───── Available records ─────
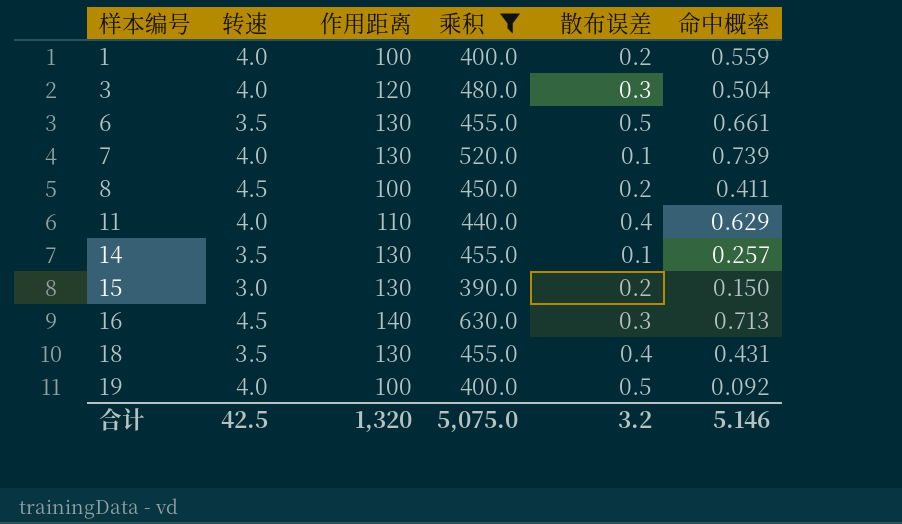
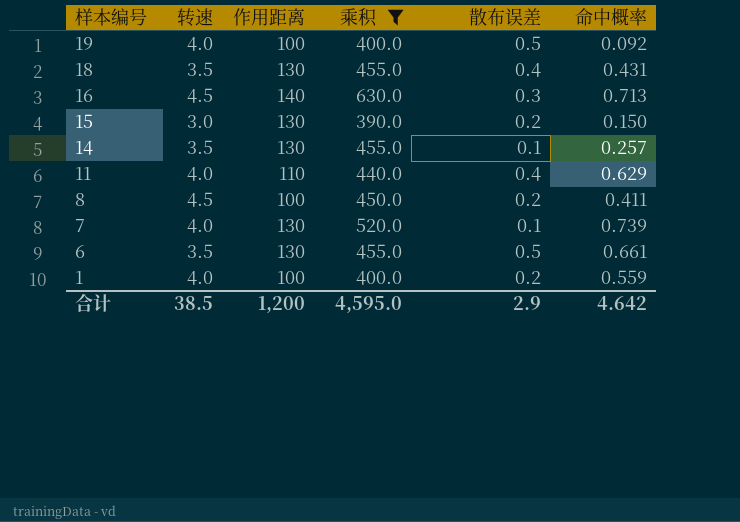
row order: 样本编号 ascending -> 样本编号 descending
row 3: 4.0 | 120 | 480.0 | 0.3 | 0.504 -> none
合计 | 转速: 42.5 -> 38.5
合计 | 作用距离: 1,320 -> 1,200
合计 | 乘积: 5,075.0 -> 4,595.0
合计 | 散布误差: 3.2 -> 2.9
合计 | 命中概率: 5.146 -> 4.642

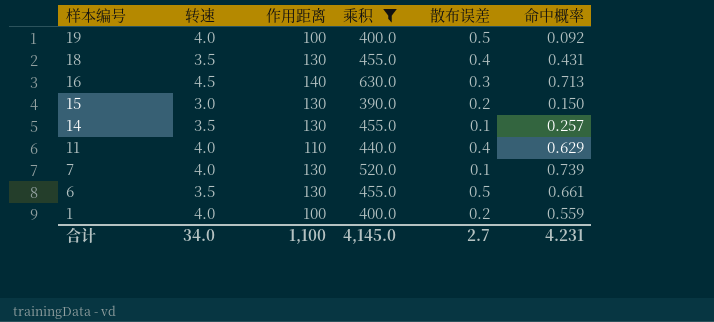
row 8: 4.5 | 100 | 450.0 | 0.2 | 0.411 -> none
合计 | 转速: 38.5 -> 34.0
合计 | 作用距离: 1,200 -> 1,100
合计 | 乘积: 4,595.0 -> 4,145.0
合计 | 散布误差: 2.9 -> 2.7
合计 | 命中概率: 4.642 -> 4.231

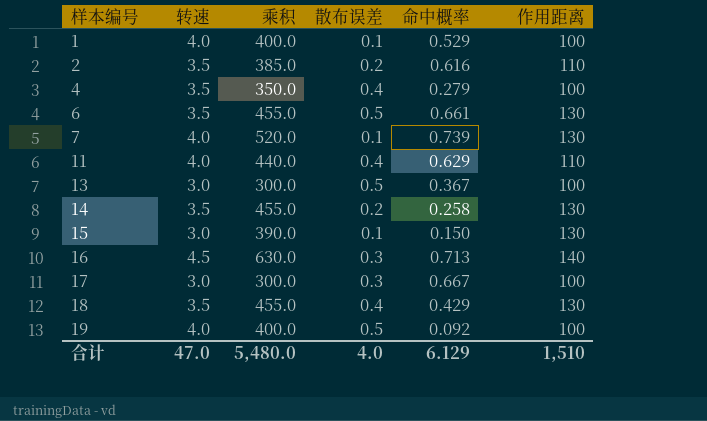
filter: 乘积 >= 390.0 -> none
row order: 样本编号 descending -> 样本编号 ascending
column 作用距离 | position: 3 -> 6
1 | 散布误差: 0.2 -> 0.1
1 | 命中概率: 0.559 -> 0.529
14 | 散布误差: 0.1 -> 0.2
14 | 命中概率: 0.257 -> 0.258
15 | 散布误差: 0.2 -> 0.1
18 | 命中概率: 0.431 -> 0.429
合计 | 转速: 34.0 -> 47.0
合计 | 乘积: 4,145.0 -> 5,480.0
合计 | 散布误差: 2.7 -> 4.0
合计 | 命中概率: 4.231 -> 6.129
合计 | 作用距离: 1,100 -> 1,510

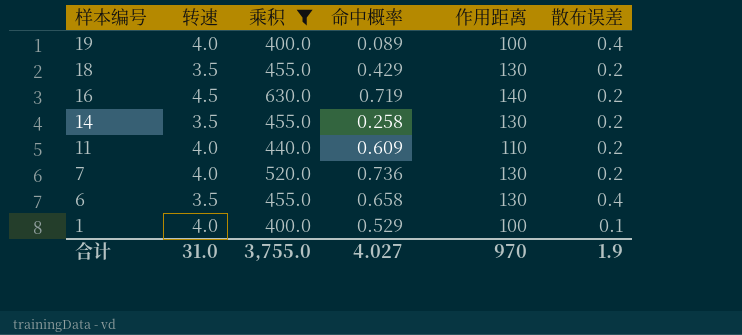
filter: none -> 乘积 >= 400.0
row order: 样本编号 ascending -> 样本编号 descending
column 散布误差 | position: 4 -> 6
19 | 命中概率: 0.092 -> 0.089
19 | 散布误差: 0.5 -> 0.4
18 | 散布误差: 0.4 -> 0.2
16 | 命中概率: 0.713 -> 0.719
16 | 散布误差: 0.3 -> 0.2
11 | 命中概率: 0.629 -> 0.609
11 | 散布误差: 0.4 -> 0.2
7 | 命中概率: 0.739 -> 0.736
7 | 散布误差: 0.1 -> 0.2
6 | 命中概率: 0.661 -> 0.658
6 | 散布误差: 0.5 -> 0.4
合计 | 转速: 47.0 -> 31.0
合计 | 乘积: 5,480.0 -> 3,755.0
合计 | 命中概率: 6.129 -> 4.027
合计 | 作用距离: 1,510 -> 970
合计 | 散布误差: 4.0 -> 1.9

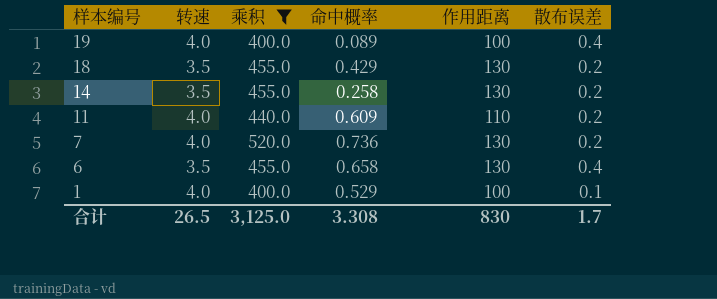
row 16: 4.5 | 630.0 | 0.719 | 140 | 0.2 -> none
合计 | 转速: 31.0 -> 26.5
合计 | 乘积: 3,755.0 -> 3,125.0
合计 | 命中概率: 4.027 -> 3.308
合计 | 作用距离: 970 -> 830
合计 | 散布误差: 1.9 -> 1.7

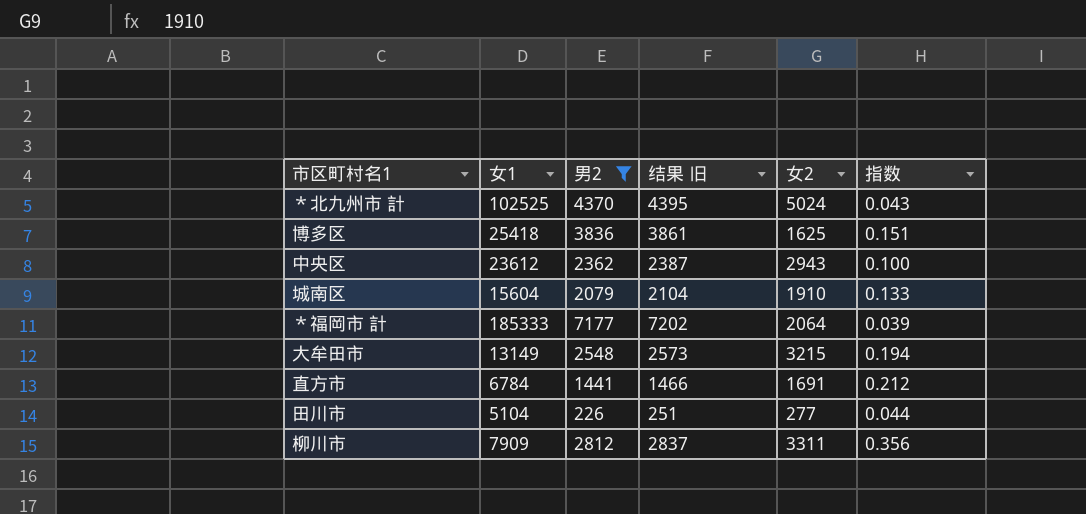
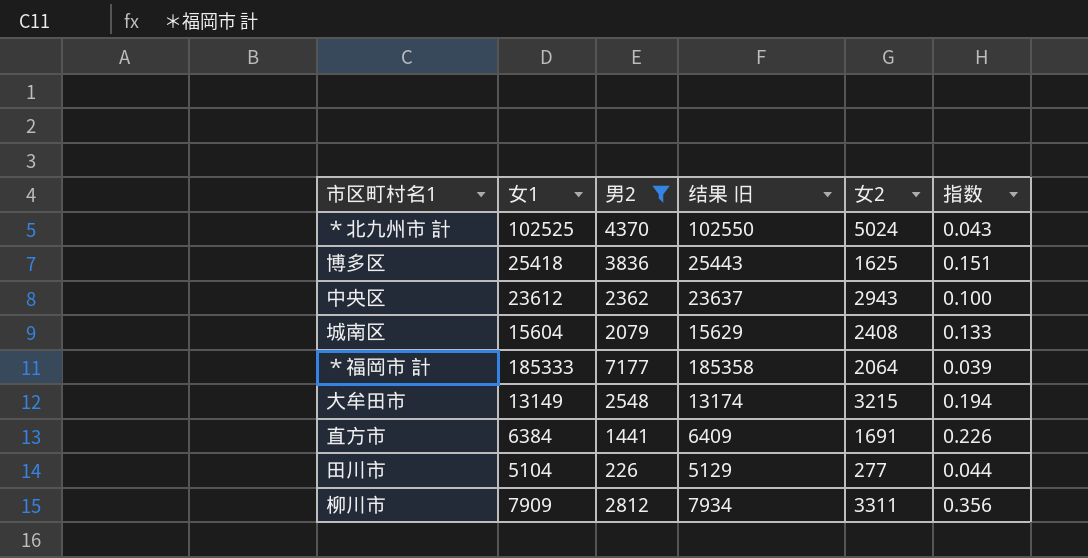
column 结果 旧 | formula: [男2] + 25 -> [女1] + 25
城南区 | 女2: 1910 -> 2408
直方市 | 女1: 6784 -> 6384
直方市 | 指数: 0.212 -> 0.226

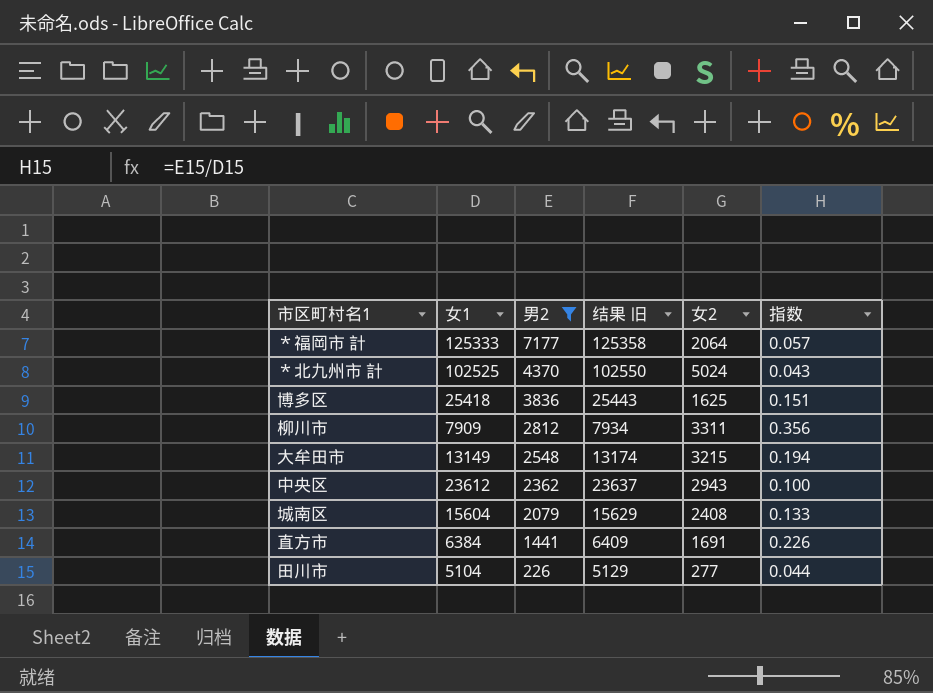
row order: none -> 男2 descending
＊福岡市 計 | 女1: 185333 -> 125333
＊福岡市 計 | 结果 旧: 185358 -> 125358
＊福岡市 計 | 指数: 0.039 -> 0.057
─────
◆ Task statement: Every word of the data should be reproduced exactly; please omit any pictures.

◆ Response below:
row order: 样本编号 ascending -> 样本编号 descending
row 3: 4.0 | 120 | 480.0 | 0.3 | 0.504 -> none
合计 | 转速: 42.5 -> 38.5
合计 | 作用距离: 1,320 -> 1,200
合计 | 乘积: 5,075.0 -> 4,595.0
合计 | 散布误差: 3.2 -> 2.9
合计 | 命中概率: 5.146 -> 4.642

row 8: 4.5 | 100 | 450.0 | 0.2 | 0.411 -> none
合计 | 转速: 38.5 -> 34.0
合计 | 作用距离: 1,200 -> 1,100
合计 | 乘积: 4,595.0 -> 4,145.0
合计 | 散布误差: 2.9 -> 2.7
合计 | 命中概率: 4.642 -> 4.231

filter: 乘积 >= 390.0 -> none
row order: 样本编号 descending -> 样本编号 ascending
column 作用距离 | position: 3 -> 6
1 | 散布误差: 0.2 -> 0.1
1 | 命中概率: 0.559 -> 0.529
14 | 散布误差: 0.1 -> 0.2
14 | 命中概率: 0.257 -> 0.258
15 | 散布误差: 0.2 -> 0.1
18 | 命中概率: 0.431 -> 0.429
合计 | 转速: 34.0 -> 47.0
合计 | 乘积: 4,145.0 -> 5,480.0
合计 | 散布误差: 2.7 -> 4.0
合计 | 命中概率: 4.231 -> 6.129
合计 | 作用距离: 1,100 -> 1,510

filter: none -> 乘积 >= 400.0
row order: 样本编号 ascending -> 样本编号 descending
column 散布误差 | position: 4 -> 6
19 | 命中概率: 0.092 -> 0.089
19 | 散布误差: 0.5 -> 0.4
18 | 散布误差: 0.4 -> 0.2
16 | 命中概率: 0.713 -> 0.719
16 | 散布误差: 0.3 -> 0.2
11 | 命中概率: 0.629 -> 0.609
11 | 散布误差: 0.4 -> 0.2
7 | 命中概率: 0.739 -> 0.736
7 | 散布误差: 0.1 -> 0.2
6 | 命中概率: 0.661 -> 0.658
6 | 散布误差: 0.5 -> 0.4
合计 | 转速: 47.0 -> 31.0
合计 | 乘积: 5,480.0 -> 3,755.0
合计 | 命中概率: 6.129 -> 4.027
合计 | 作用距离: 1,510 -> 970
合计 | 散布误差: 4.0 -> 1.9

row 16: 4.5 | 630.0 | 0.719 | 140 | 0.2 -> none
合计 | 转速: 31.0 -> 26.5
合计 | 乘积: 3,755.0 -> 3,125.0
合计 | 命中概率: 4.027 -> 3.308
合计 | 作用距离: 970 -> 830
合计 | 散布误差: 1.9 -> 1.7

column 结果 旧 | formula: [男2] + 25 -> [女1] + 25
城南区 | 女2: 1910 -> 2408
直方市 | 女1: 6784 -> 6384
直方市 | 指数: 0.212 -> 0.226

row order: none -> 男2 descending
＊福岡市 計 | 女1: 185333 -> 125333
＊福岡市 計 | 结果 旧: 185358 -> 125358
＊福岡市 計 | 指数: 0.039 -> 0.057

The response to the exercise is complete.